Perhaps the single most relevant reason why parents don't move beyond warnings, lectures, groundings,or other punitive measures with an at-risk child is the sinking feeling that you have failed as a parent and that telling someone else about it will expose you for the fraud you believe yourself to be and make matters even more miserable.
My advice, simply put, is that your child's present and future well being are at stake, so reach out and talk to people about your perception of the problem. Know that you are not alone. Know that a significant number of youth today experiment with drugs and alcohol and that what you do or don't do about it will surly matter.

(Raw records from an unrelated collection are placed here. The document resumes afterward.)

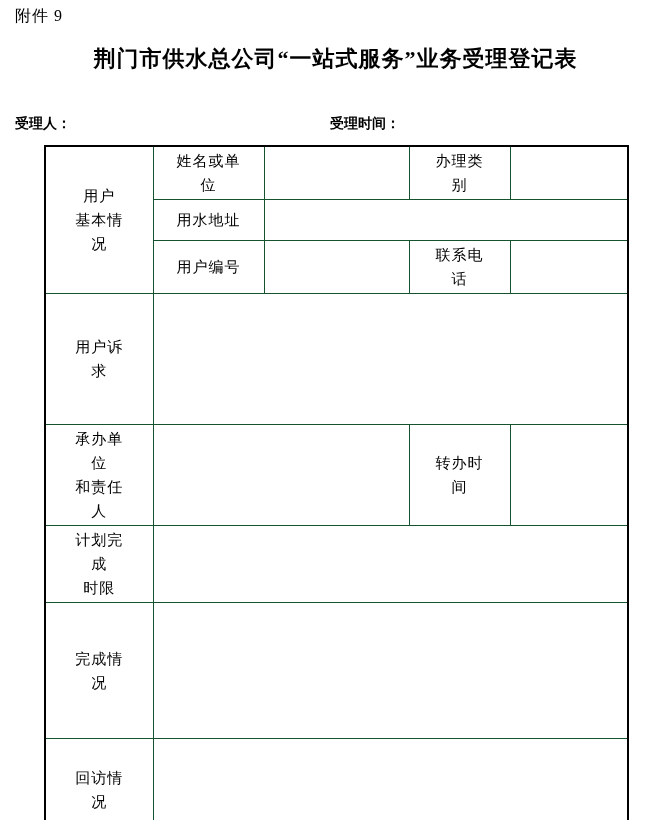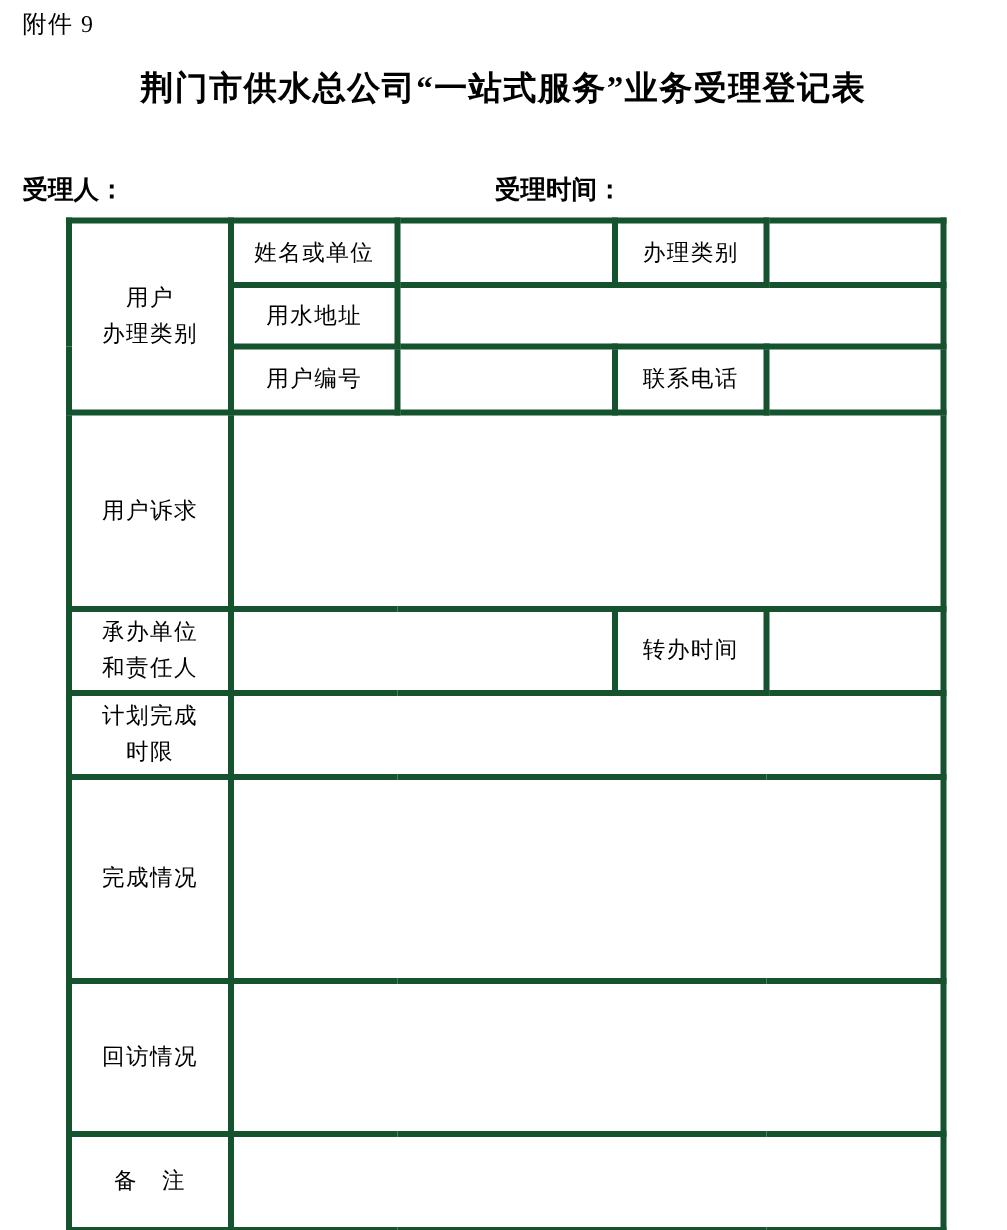--- a/index.html
+++ b/index.html
@@ -39,7 +39,7 @@
     top: 115px;
     width: 671px;
     height: 22px;
-    font-size: 17px;
+    font-size: 14px;
     font-weight: bold;
   }
   .acceptor-label {

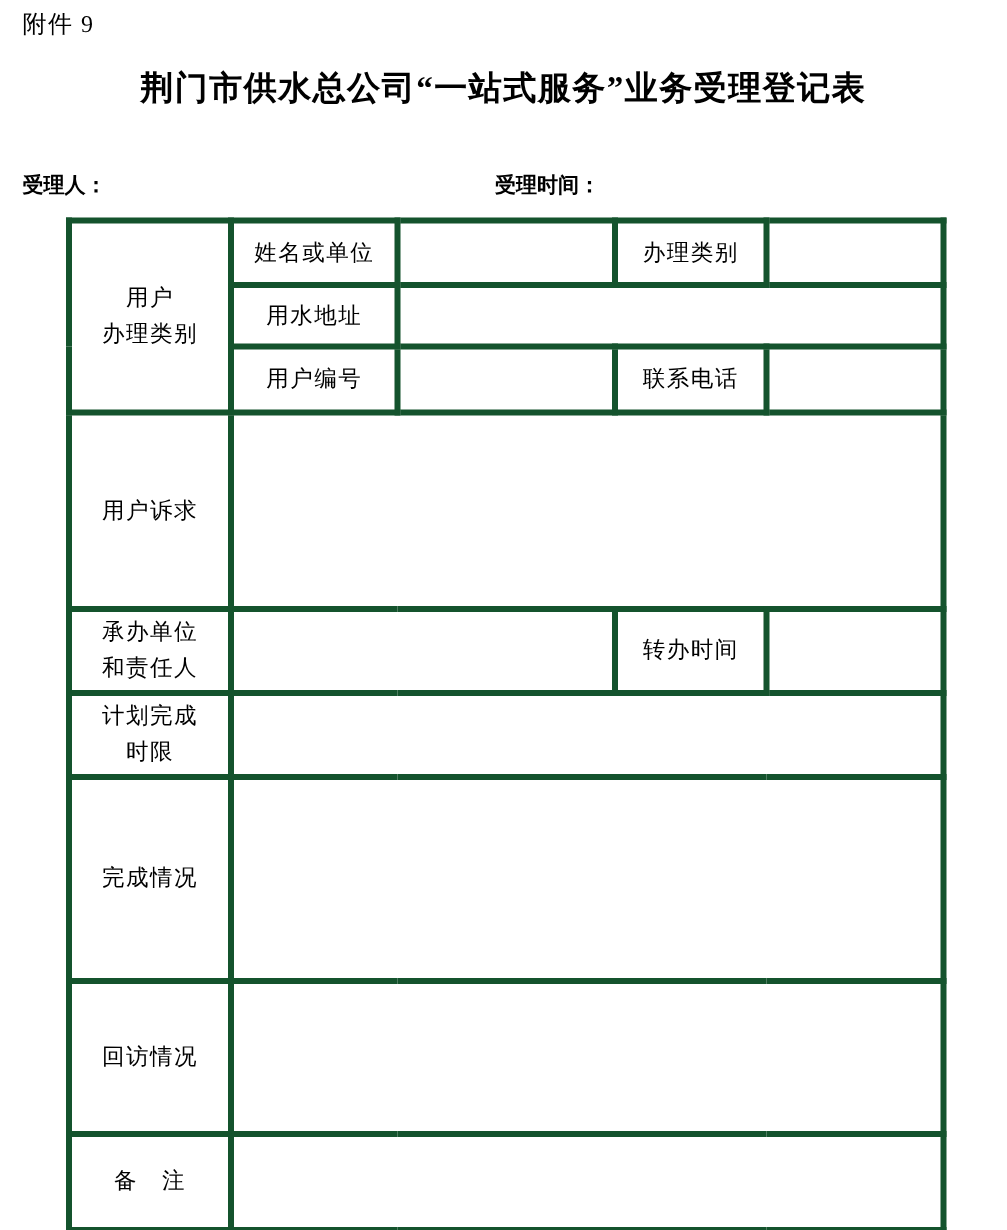--- a/index.html
+++ b/index.html
@@ -63,8 +63,8 @@
     border: 2px solid #000000;
   }
   table.form-table td {
-    border: 4px solid #14532d;
-    padding: 2px 12px;
+    border: 1px solid #14532d;
+    padding: 2px 22px;
     font-size: 15px;
     vertical-align: middle;
     overflow: hidden;

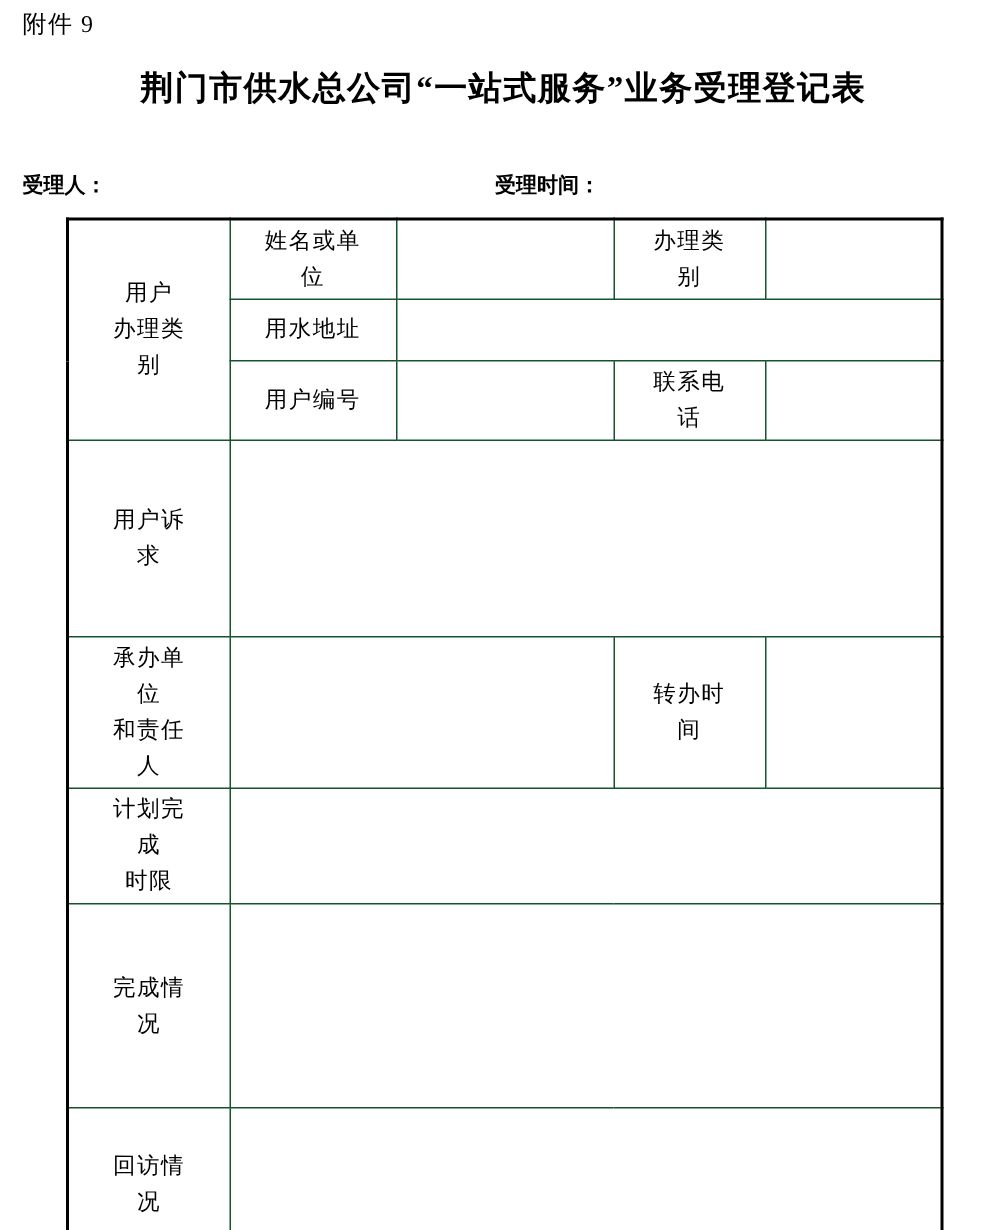--- a/index.html
+++ b/index.html
@@ -102,7 +102,7 @@
   <tbody>
     <tr style="height:43px;">
       <td class="cell-label" rowspan="3">用户
-办理类别</td>
+基本情况</td>
       <td class="cell-label">姓名或单位</td>
       <td class="cell-value"></td>
       <td class="cell-label">办理类别</td>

When youth have problems with drugs or alcohol those problems are frequently not self correcting. Instead, they get worse. Parental and/or community paralysis, ignorance, or indifference abets the problem.
So, if you're a parent, engage. If you are a teacher, administrator, community leader, or just a concerned citizen, speak up. Ask about the resources to address this readily identifiable problem, and, yes, ask if the available resources are sufficient to meet the need.